Te dwie pierwsze konfrontacje rozegracie z zespołami, z którymi będziecie prawdopodobnie rywalizować o utrzymanie.

- Zobaczymy jak to się potoczy wszystko. Na razie skupiamy się na sobotnim meczu. Musimy powalczyć z drużyną KSZO i zdobyć trzy punkty. Jeśli natomiast nie będzie można wygrać tych zawodów, to trzeba będzie chociaż przywieźć remis z Ostrowca Świętokrzyskiego. Nie możemy przegrać tej potyczki. Mam nadzieję, że uda nam się zwyciężyć i w dobrych nastrojach będziemy wracać do Stalowej Woli. Jeżeli przywieziemy komplet oczek to również i kibice będą w świetnych nastrojach.

W Ostrowcu niestety zabraknie wsparcia waszych fanów.

- No tak. Cóż na to poradzić. Mieliśmy już spotkanie z kibicami. Oni w nas wierzą i mam nadzieję, że podczas kolejnej konfrontacji z Nafciarzami na trybunach będzie mnóstwo fanów Stali i będzie wspaniała atmosfera. Myślę, że do tego dołączymy dobry wynik i wszystko będzie dobrze.

Kibice będą mogli was już zobaczyć w poniedziałek podczas prezentacji. Po wygranej z KSZO mogą się pojawić tłumy sympatyków Stalówki na tej imprezie.

- Na pewno tak. Miejmy nadzieję, że będziemy się widzieć w dobrych humorach, bo to jest najważniejsze.

Trener Motoru Lublin Bogusław Baniak po sparingu Stali z ekipą z Lublina mówił, że waszym atutem jest zgranie. Doszło do niewielkich korekt w składzie i w zasadzie trzon drużyny pozostał bez zmian.

- To jest na pewno naszym atutem. Większość chłopaków została, są wzmocnienia. Zobaczymy jak będzie wyglądać wyjściowa jedenastka. Myślę, że to wszystko wygląda nie najgorzej, ale z drugiej strony mogłoby być trochę więcej chłopaków do grania. Wiadomo jednak, że w klubie się nie przelewa.

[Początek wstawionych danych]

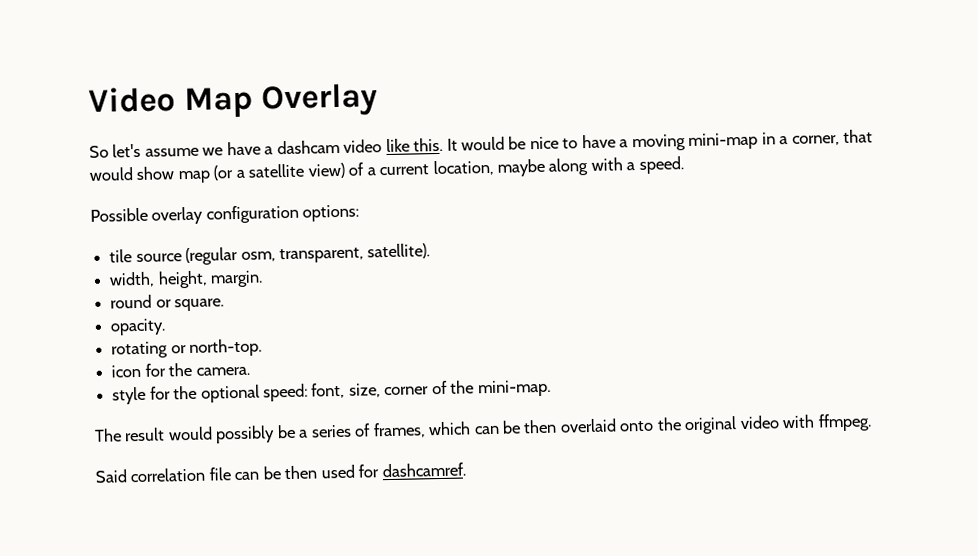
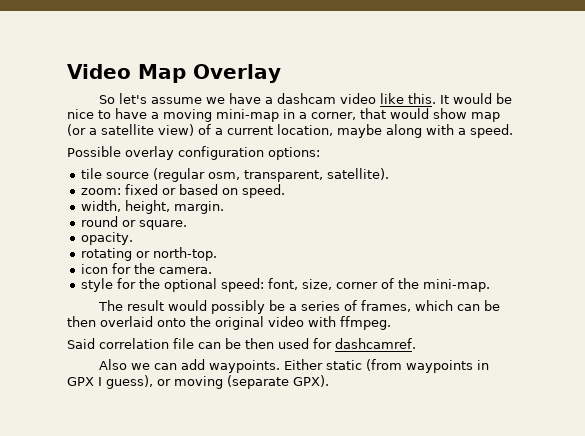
(431, 251) none -> [80,184,285,198] // zoom: fixed or based on speed.
(466, 470) none -> [99,359,490,373] [67,375,329,389] // Also we can add waypoints. Either static (from waypoints in GPX I guess), or moving (separate GPX).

Wróćmy jeszcze do okresu przygotowawczego. Mieliście trochę problemów podczas treningów. Jak go ocenisz?

- Przez dwa miesiące trenowaliśmy praktycznie dwa razy dziennie. Wykonaliśmy swoją robotę wg zaleceń trenera. Czy jesteśmy przygotowani na 100 proc. to się okaże w trakcie rozgrywek. Mam nadzieję, że wszystko będzie jednak dobrze.

W trakcie przygotowań wynikł jednak problem z boiskami. Nie mieliście gdzie ćwiczyć i to na pewno w znacznym stopniu utrudniło wasze treningi. Czy ten brak boiska może się odbić na waszej grze?

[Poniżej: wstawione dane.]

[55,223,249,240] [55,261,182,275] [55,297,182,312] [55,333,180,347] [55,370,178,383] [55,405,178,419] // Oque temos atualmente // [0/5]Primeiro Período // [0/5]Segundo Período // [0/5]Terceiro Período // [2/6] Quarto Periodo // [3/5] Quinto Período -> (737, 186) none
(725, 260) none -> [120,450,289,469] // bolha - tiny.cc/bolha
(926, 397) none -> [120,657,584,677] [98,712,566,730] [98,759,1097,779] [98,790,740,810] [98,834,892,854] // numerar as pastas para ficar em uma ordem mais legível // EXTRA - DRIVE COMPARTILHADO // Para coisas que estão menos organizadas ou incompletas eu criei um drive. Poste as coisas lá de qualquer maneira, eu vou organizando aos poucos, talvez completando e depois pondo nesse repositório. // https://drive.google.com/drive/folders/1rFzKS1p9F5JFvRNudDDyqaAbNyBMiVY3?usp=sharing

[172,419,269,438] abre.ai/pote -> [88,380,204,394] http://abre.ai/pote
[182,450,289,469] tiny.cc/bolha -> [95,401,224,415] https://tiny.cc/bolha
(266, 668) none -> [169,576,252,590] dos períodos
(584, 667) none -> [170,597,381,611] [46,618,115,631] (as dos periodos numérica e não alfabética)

- Uważam, że brakuje nam treningu na dużym boisku. To widać było w sparingach. Zdecydowanie jest aż nadto widoczny brak kontaktu z murawą. Na sztucznej trawie trenowaliśmy w styczniu, a potem nam zakazano tam ćwiczyć. Przez większość czasu musieliśmy albo biegać po lesie, albo korzystać z hali i tam trenować. Ja jestem dobrej myśli. Mam nadzieję, że to zaskoczyć i wszystko potoczy się w dobrym kierunku.

Czy jesteście przygotowani po względem motorycznym i siłowym do ligi?

- Mam nadzieję, że tak jest. Siła i bieganie to jest jedno, a gra w piłkę to drugie. Zobaczymy jak to będzie. Graliśmy przez dwa miesiące 8 razy na dużym boisku i raz odbyliśmy trening, gdyż nie odbył się sparing ze Stalą Rzeszów. Trochę tego mało. Szkoda, że w Stalowej Woli nie ma pełnowymiarowego boiska ze sztuczną nawierzchnią. Blisko także nie ma takiej murawy, a jeździć 80 km do Ostrowca, czy 140 km do Łęcznej też nie ma sensu, gdyż jechać taki kawałek tylko na trening, to bardziej ta podróż nas zmęczy.